◆ EXERCISE OBJECTIVE:
From the records below, print only the part that opens with the line containing "row order: №" and closes with the line containing "row — за содержание"; omit the pictures.

◆ DATA SECTION:

Content starts

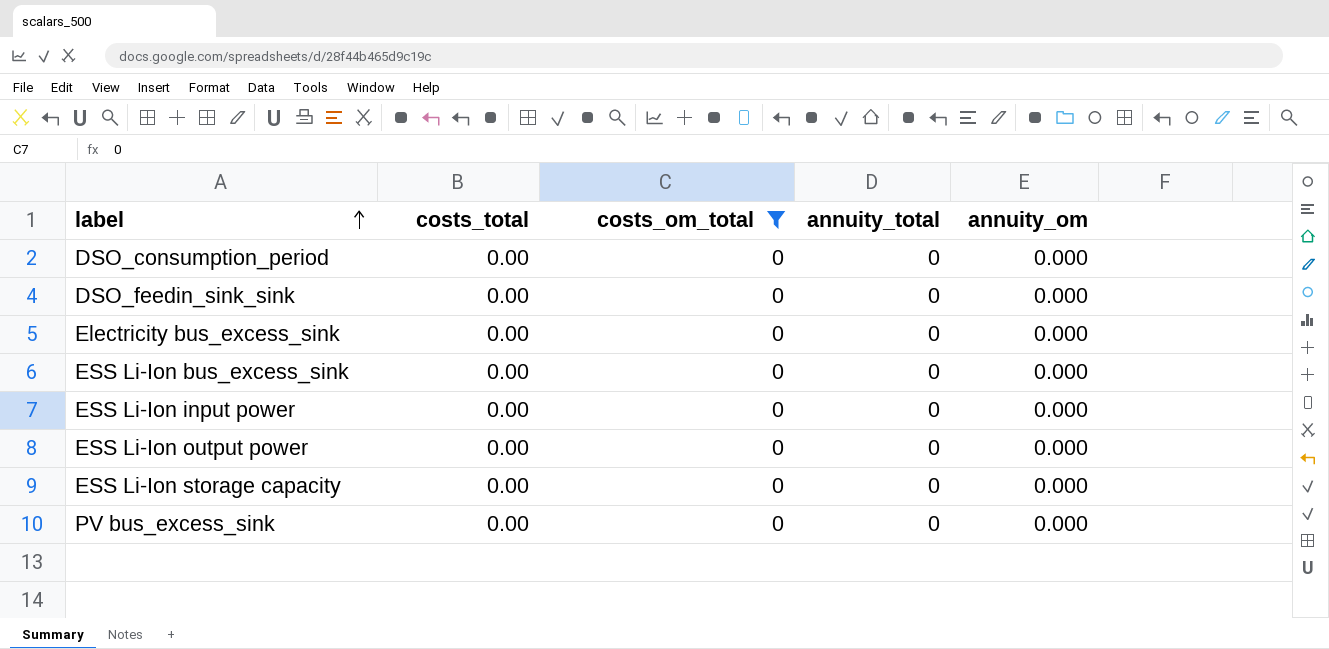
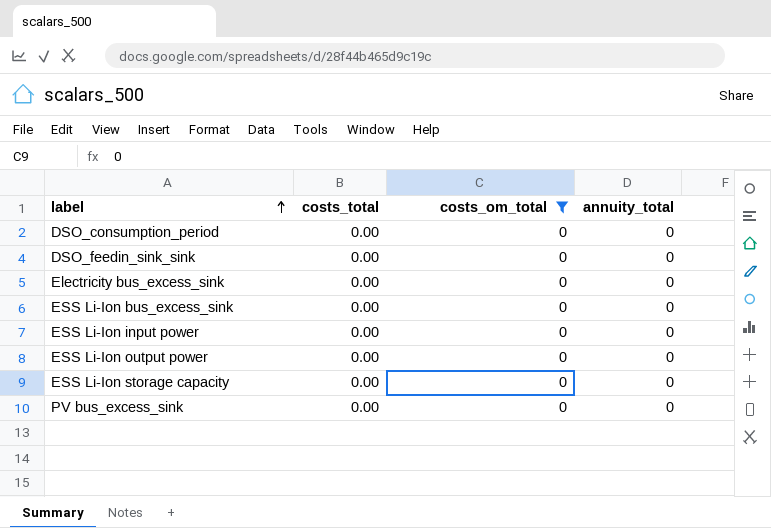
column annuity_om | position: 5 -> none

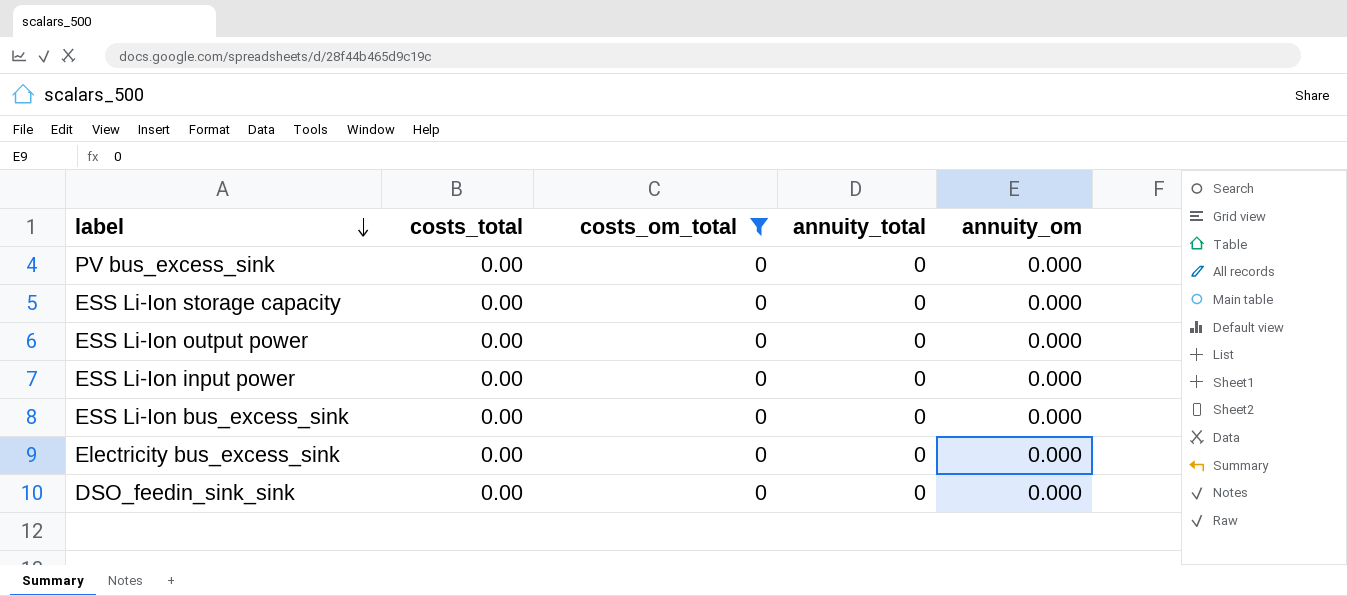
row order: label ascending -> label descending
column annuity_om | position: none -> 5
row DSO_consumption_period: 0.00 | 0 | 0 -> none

Content ends
Content starts

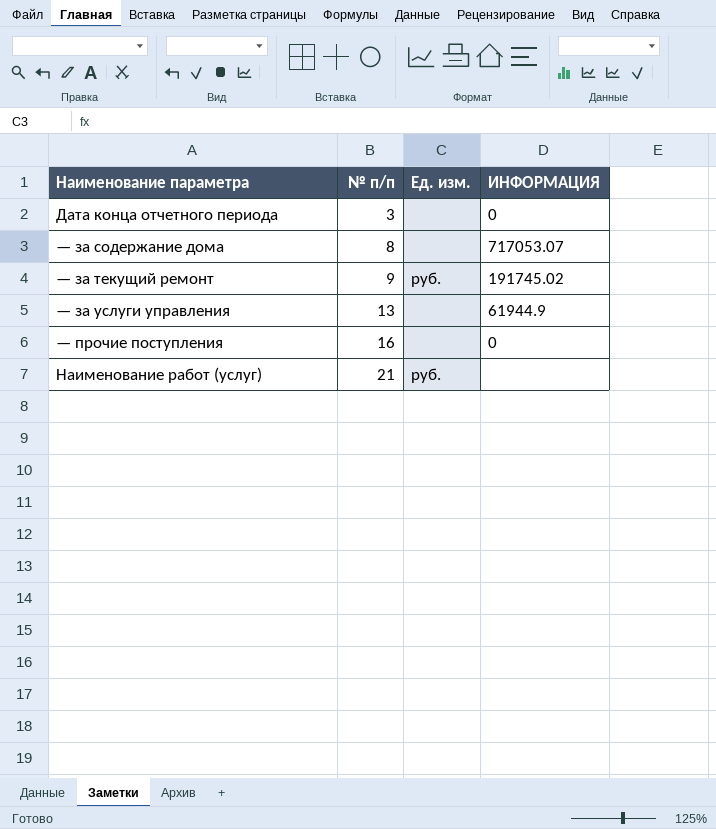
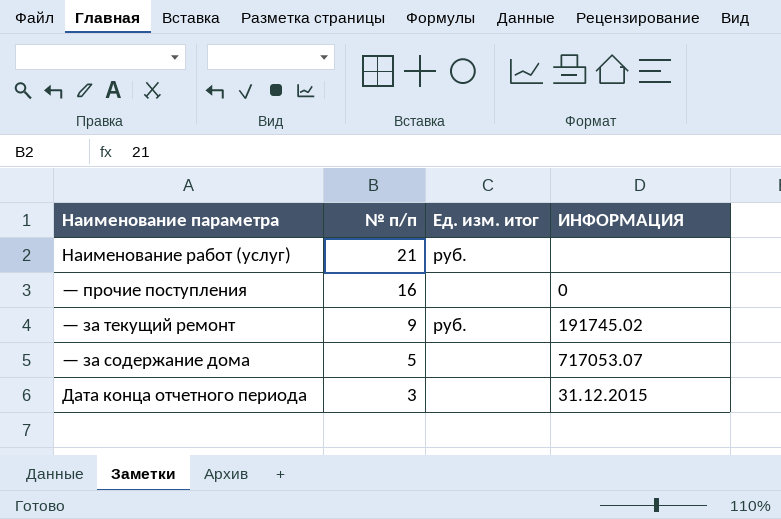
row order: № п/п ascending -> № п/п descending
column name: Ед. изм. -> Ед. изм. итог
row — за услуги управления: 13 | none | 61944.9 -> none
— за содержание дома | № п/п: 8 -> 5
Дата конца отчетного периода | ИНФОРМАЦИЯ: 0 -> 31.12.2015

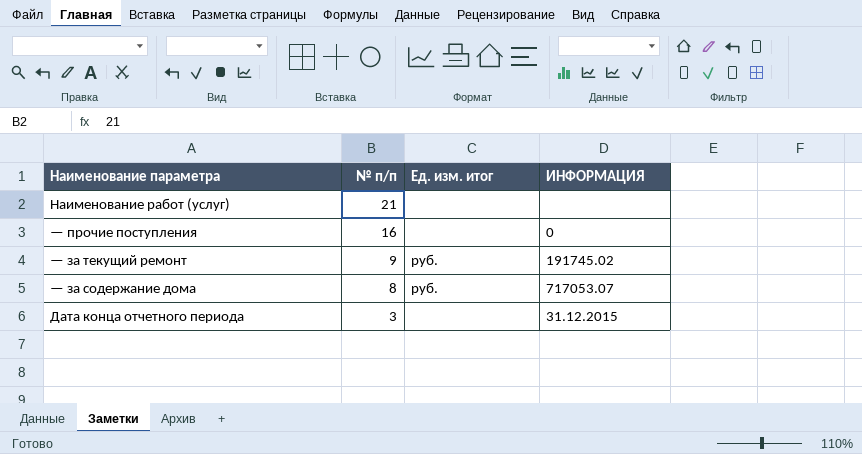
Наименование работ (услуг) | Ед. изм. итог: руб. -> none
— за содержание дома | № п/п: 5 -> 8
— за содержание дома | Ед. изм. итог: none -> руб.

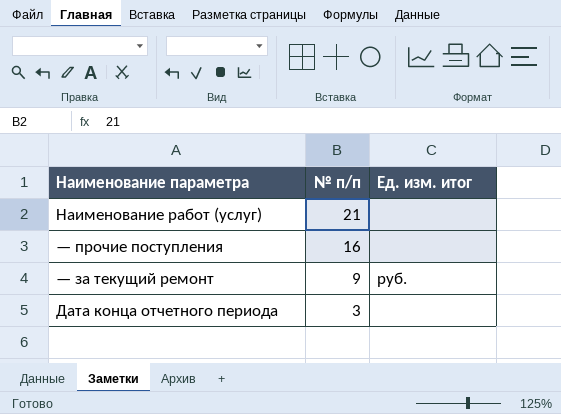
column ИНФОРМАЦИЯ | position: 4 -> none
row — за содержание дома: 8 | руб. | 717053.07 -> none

Content ends

◆ RESULT:
row order: № п/п ascending -> № п/п descending
column name: Ед. изм. -> Ед. изм. итог
row — за услуги управления: 13 | none | 61944.9 -> none
— за содержание дома | № п/п: 8 -> 5
Дата конца отчетного периода | ИНФОРМАЦИЯ: 0 -> 31.12.2015

Наименование работ (услуг) | Ед. изм. итог: руб. -> none
— за содержание дома | № п/п: 5 -> 8
— за содержание дома | Ед. изм. итог: none -> руб.

column ИНФОРМАЦИЯ | position: 4 -> none
row — за содержание дома: 8 | руб. | 717053.07 -> none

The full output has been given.